God! What is happening in our lives? It's getting more complicated.

"I need to talk to you" I told Jason 

"I too think so" he said

I walked to my room, he followed me

"We need to do something before it gets late" he said

"It's already late. Jo and Henry are getting hurt with each day. Don't know what happens to Drew if he knows the truth" I sighed

"He would know one day, the sooner the better. It's all Henry's fault, Jo wanted to tell truth to Drew but he doesn't want to. How long can we hide? Drew is growing feelings towards Jo and baby. I don't know what to do" He said

"Henry was going to tell Drew everything today after the trial...but... his reaction seeing Drew with Jo in the hospital... I myself don't know... seeing Drew's overwhelming emotions, attachment to the baby...and now...I don't think he is going to tell... I could see what he is thinking... 

"Im scared to even think about future...I used to think Jo and Drew love each other. Now I realized that was never love. Jo can't see Drew beyond friend. The next day you went to Australia, she told me, 'even if Drew is alive I wouldn't have married him. He may be biological father but that thought never got into me. Henry is the father of my baby'... 

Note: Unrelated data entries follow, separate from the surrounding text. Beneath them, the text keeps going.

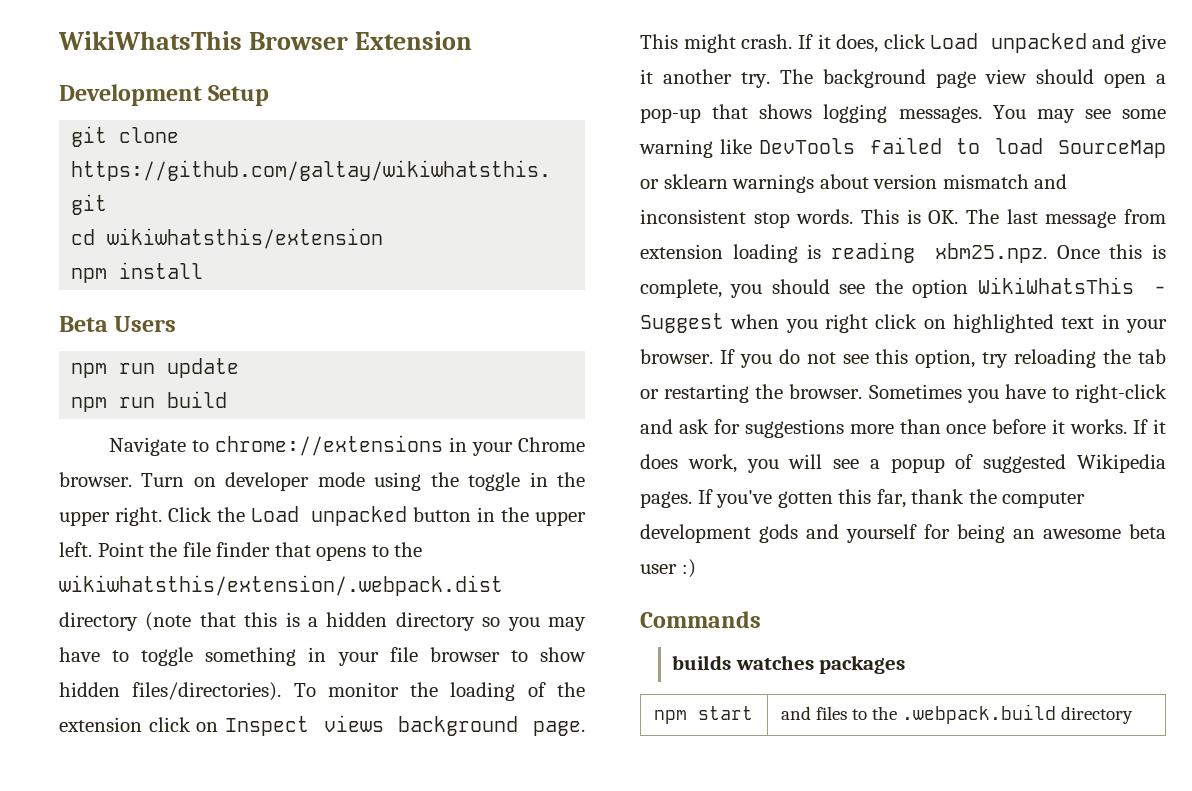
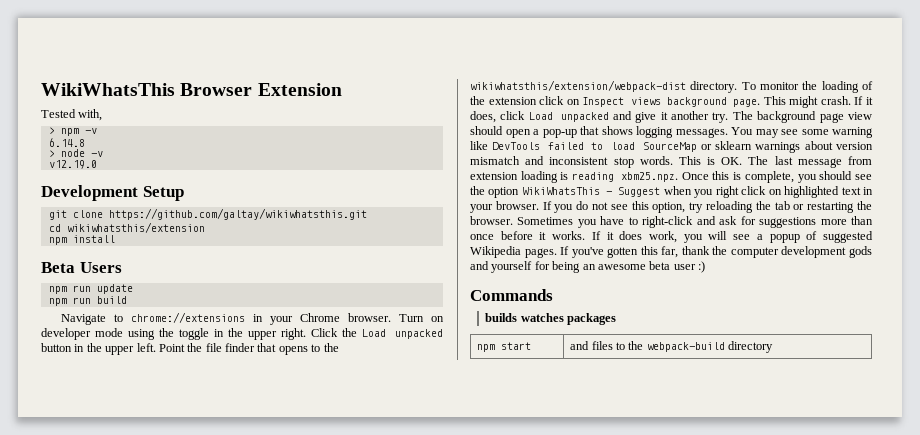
+ Tested with,
+ > npm -v
+ 6.14.8
+ > node -v
+ v12.19.0
- Point the file finder that opens to the wikiwhatsthis/extension/.webpack.dist directory (note that this is a hidden directory so you may have to toggle something in your file browser to show hidden files/directories).
+ Point the file finder that opens to the wikiwhatsthis/extension/webpack-dist directory.
- npm start | and files to the .webpack.build directory
+ npm start | and files to the webpack-build directory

 Drew always had adoration and respect for Jo. He saw her as family like us. What I don't understand is how Drew's feelings changed after his return?" He said

"I too think the same. Sometimes I feel he is doing deliberately. Jo is getting hurt. Her BP is high most of the time. It's not good for her or baby. She could go into labor anytime" 

"That look on Jo's face!  She is dying inside. She loves Henry so much. Henry too... I can't imagine his pain...how will Drew react now? Is it too late?" He said

"I will go talk to Henry in an hour or so he need sometime alone now" 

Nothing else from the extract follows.